WORK REQUIRED: Nothing should appear in the answer except the lines below from the line containing "[401,149,424,160] wiki ->" through the line containing "[485,529,549,540] functonality ->", copied exactly, with pictures left out.

INPUT DATA:
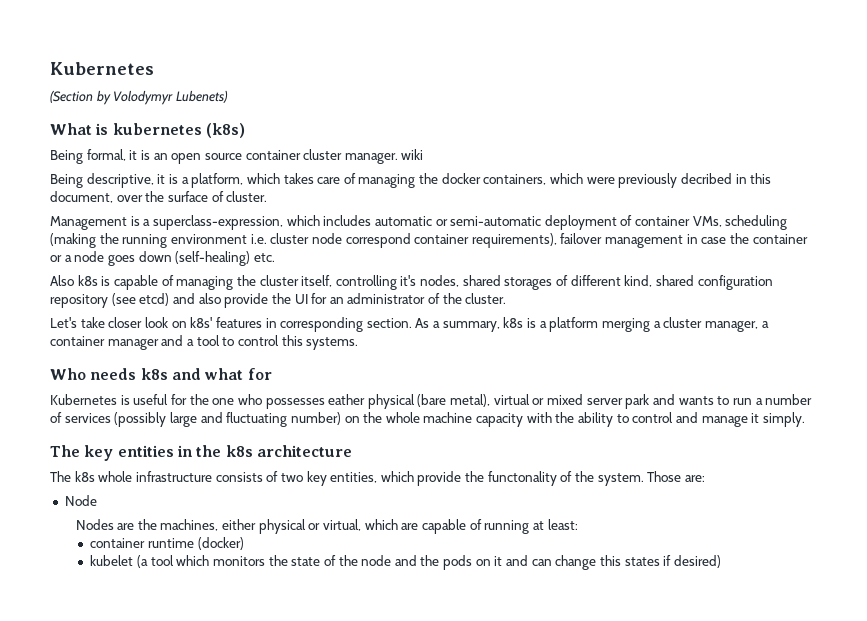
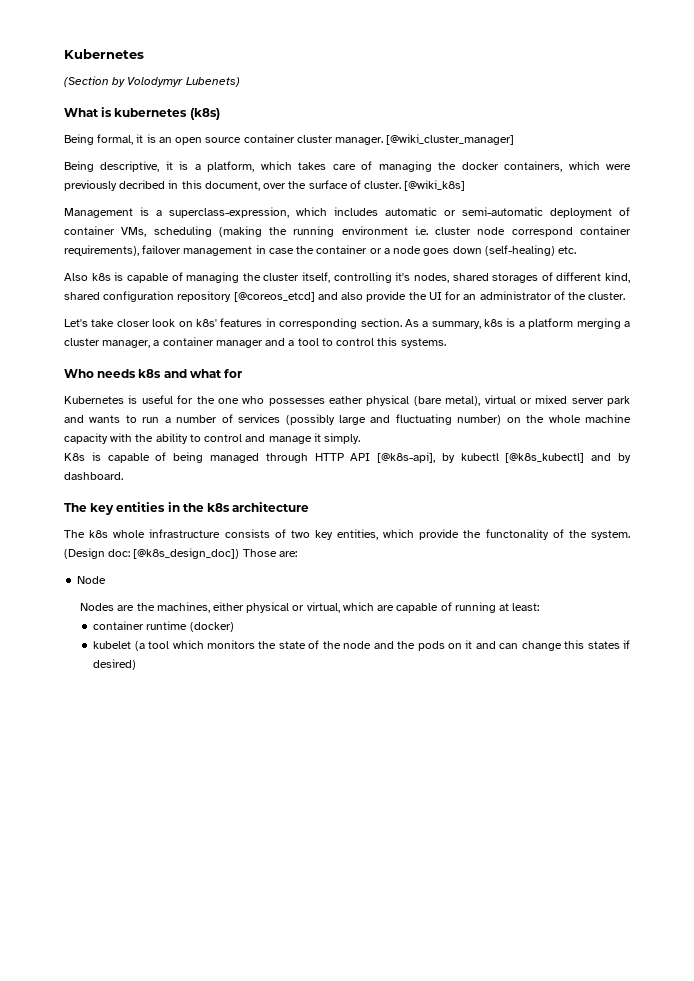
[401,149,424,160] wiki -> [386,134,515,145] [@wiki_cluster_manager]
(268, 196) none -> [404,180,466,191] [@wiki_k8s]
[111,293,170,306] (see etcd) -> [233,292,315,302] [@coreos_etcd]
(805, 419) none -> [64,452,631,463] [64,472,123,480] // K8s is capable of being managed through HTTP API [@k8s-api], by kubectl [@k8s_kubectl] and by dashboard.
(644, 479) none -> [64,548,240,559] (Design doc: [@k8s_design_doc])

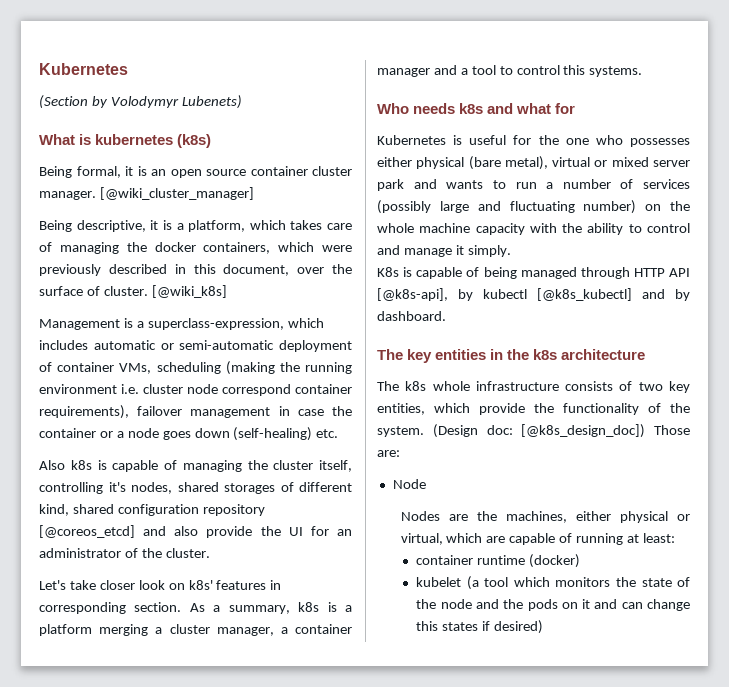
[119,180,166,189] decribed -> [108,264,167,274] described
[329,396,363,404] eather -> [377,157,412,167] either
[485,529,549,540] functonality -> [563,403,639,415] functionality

---

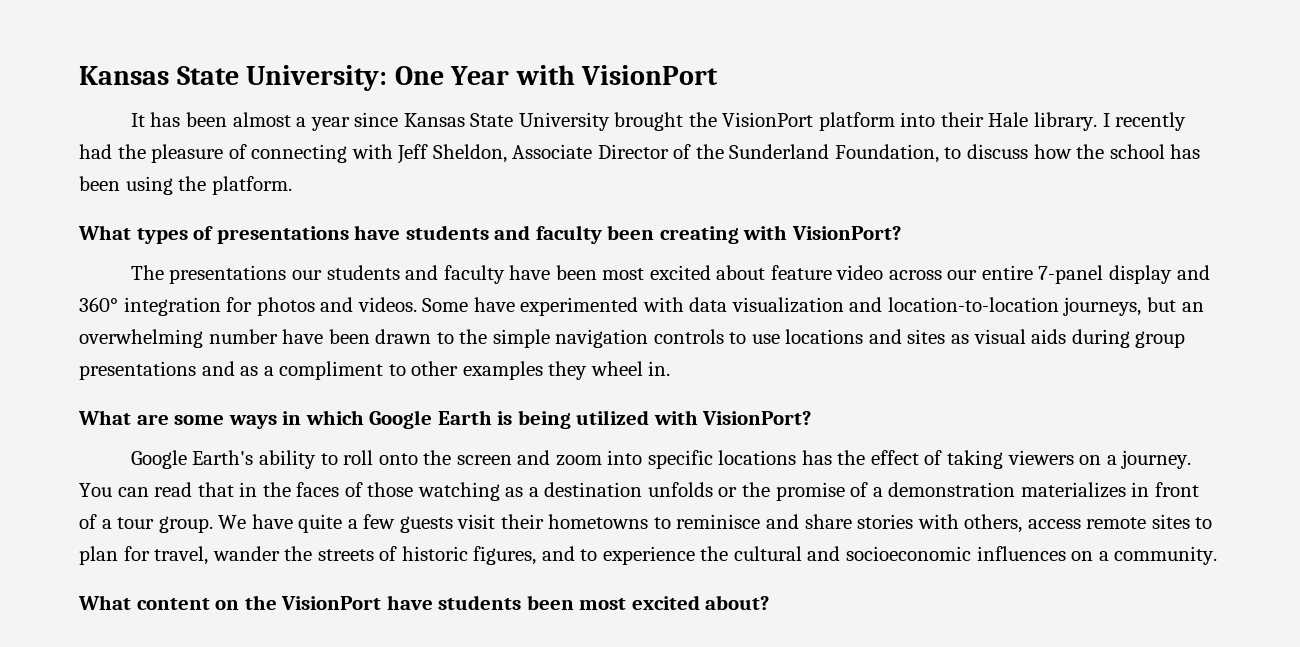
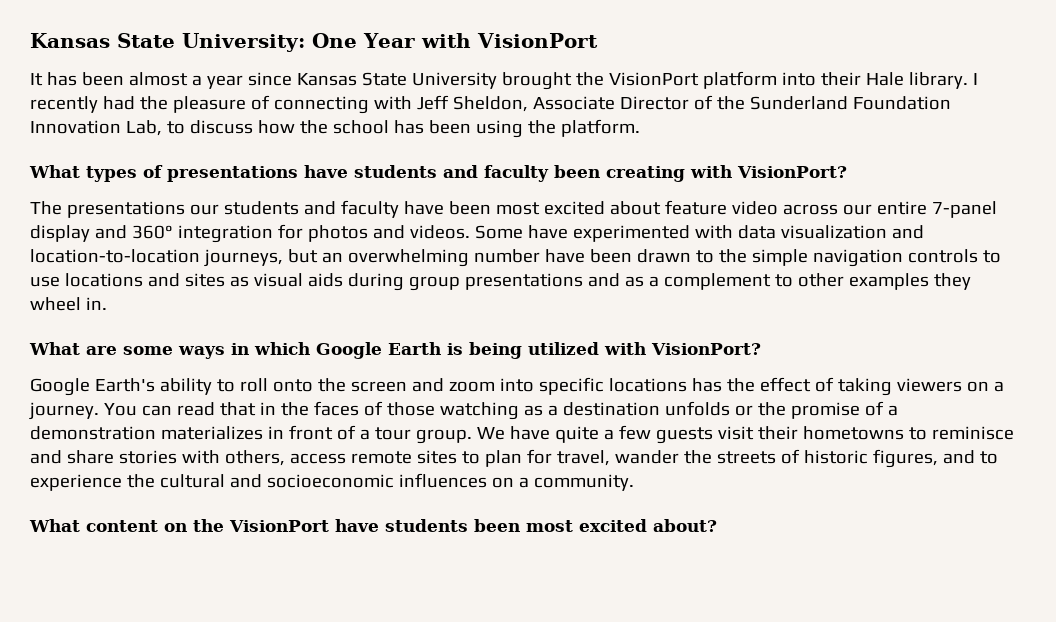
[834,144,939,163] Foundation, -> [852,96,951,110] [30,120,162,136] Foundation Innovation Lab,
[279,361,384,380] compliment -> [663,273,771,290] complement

--

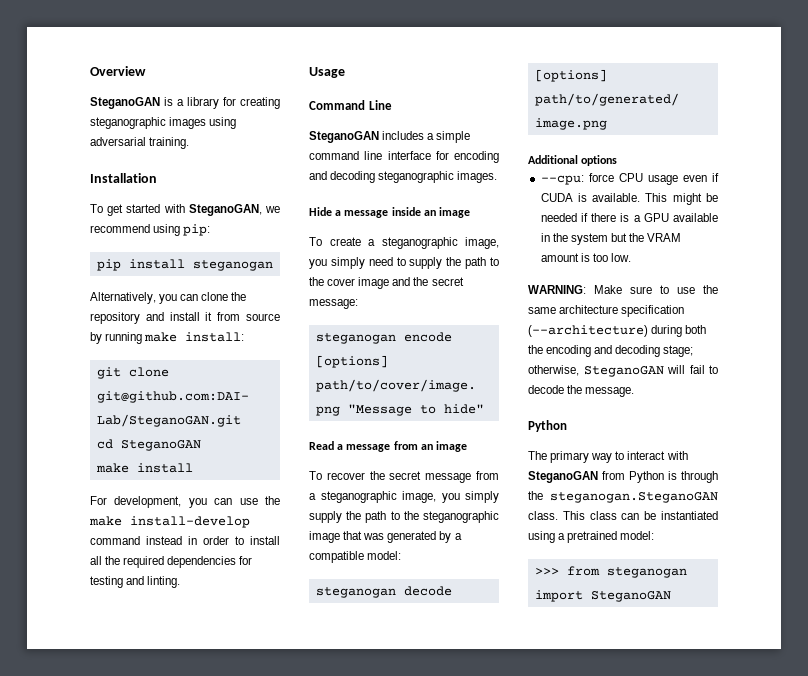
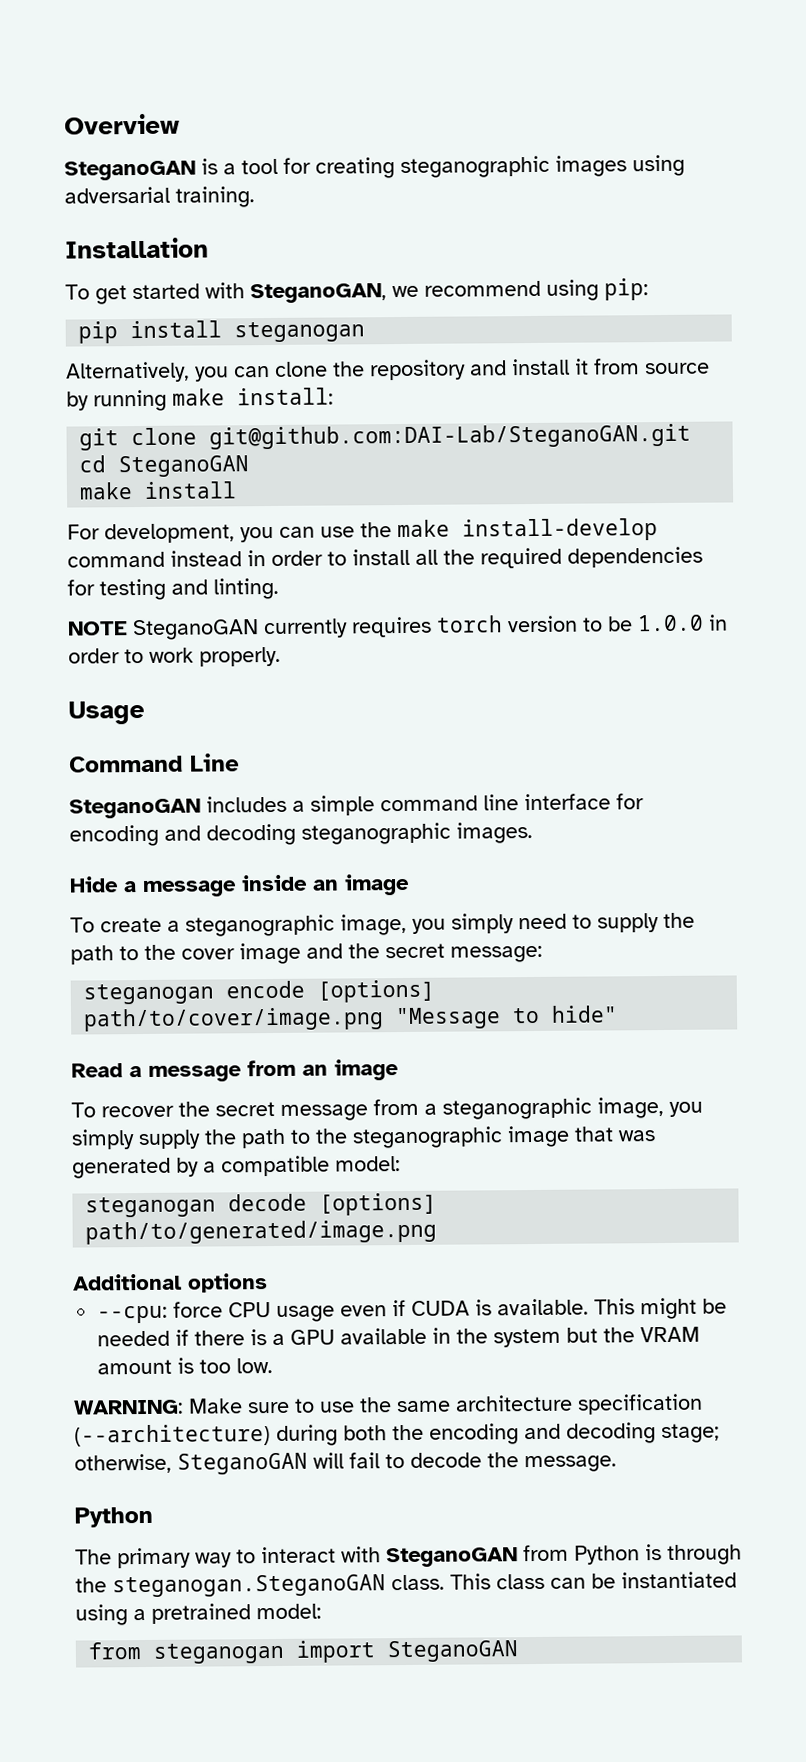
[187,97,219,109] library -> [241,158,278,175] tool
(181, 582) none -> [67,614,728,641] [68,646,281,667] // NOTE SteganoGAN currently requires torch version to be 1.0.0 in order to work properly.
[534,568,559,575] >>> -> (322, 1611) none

EXPECTED ANSWER:
[401,149,424,160] wiki -> [386,134,515,145] [@wiki_cluster_manager]
(268, 196) none -> [404,180,466,191] [@wiki_k8s]
[111,293,170,306] (see etcd) -> [233,292,315,302] [@coreos_etcd]
(805, 419) none -> [64,452,631,463] [64,472,123,480] // K8s is capable of being managed through HTTP API [@k8s-api], by kubectl [@k8s_kubectl] and by dashboard.
(644, 479) none -> [64,548,240,559] (Design doc: [@k8s_design_doc])

[119,180,166,189] decribed -> [108,264,167,274] described
[329,396,363,404] eather -> [377,157,412,167] either
[485,529,549,540] functonality -> [563,403,639,415] functionality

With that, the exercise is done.